He gazed at a spot above her head, his green eyes going slightly unfocused. “You don’t need to worry about me. I’m happy to be left alone. It’s best that way.”

Ruby’s breath hitched in the back of her throat. Her dad’s favorite saying ever since his accident was “I just want to be left alone.” Always said in a self-absorbed, I’m-a-victim sort of way. It was disturbing to hear those same words coming from Drew’s lips. But it was yet another reminder that this kind-of crush she was developing really had to die. “Don’t think that. Of course we should worry about you,” Ruby said briskly, hoping to snap him out of his mood.

“Whatever.” He shrugged.

She should probably just leave him, but she couldn’t bring herself to move. Maybe it was the fact that his cold dismissal didn’t sound completely convincing. Or maybe it was that she knew she was the closest thing he had to a friend at school. If only she could get him to open up and talk, it would likely do him good.
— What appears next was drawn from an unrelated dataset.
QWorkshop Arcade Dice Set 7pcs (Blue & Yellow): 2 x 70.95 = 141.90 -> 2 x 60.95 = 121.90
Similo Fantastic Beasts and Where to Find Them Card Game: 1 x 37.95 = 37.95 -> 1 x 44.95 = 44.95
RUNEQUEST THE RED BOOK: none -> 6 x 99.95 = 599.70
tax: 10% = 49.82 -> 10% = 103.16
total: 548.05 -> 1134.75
“Do you often come here?” She hoped he would say no because stalking the house of his dead…whatever Reese had been to him…would indicate that he was further gone than she’d thought.
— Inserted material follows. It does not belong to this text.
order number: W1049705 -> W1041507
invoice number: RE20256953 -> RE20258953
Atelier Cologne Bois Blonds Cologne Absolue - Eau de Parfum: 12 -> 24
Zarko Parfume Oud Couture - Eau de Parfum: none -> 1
“No,” he said, without defensiveness and with enough sincerity that she believed him. “This is the first time. I don’t even think it was a conscious decision. I just started walking and ended up here.” He swallowed and shifted his weight, clearly uncomfortable.

He seemed so sad and broken that all Ruby wanted to do was to fling her arms around him. But how could she? First of all, she was Blake’s sister, and she owed it to her brother not to throw herself bodily at the guy who had betrayed him. And second, the gesture would probably make Drew jump out of his skin. He seemed so intent on punishing himself that an overload of kindness could send him over the edge. “Sometimes we do things without knowing why.” Wow. That sounded like a horrible Hallmark card. Or, at least, something her mother would say. She paused for a moment, wondering what to say next. “Is being here helping at all?”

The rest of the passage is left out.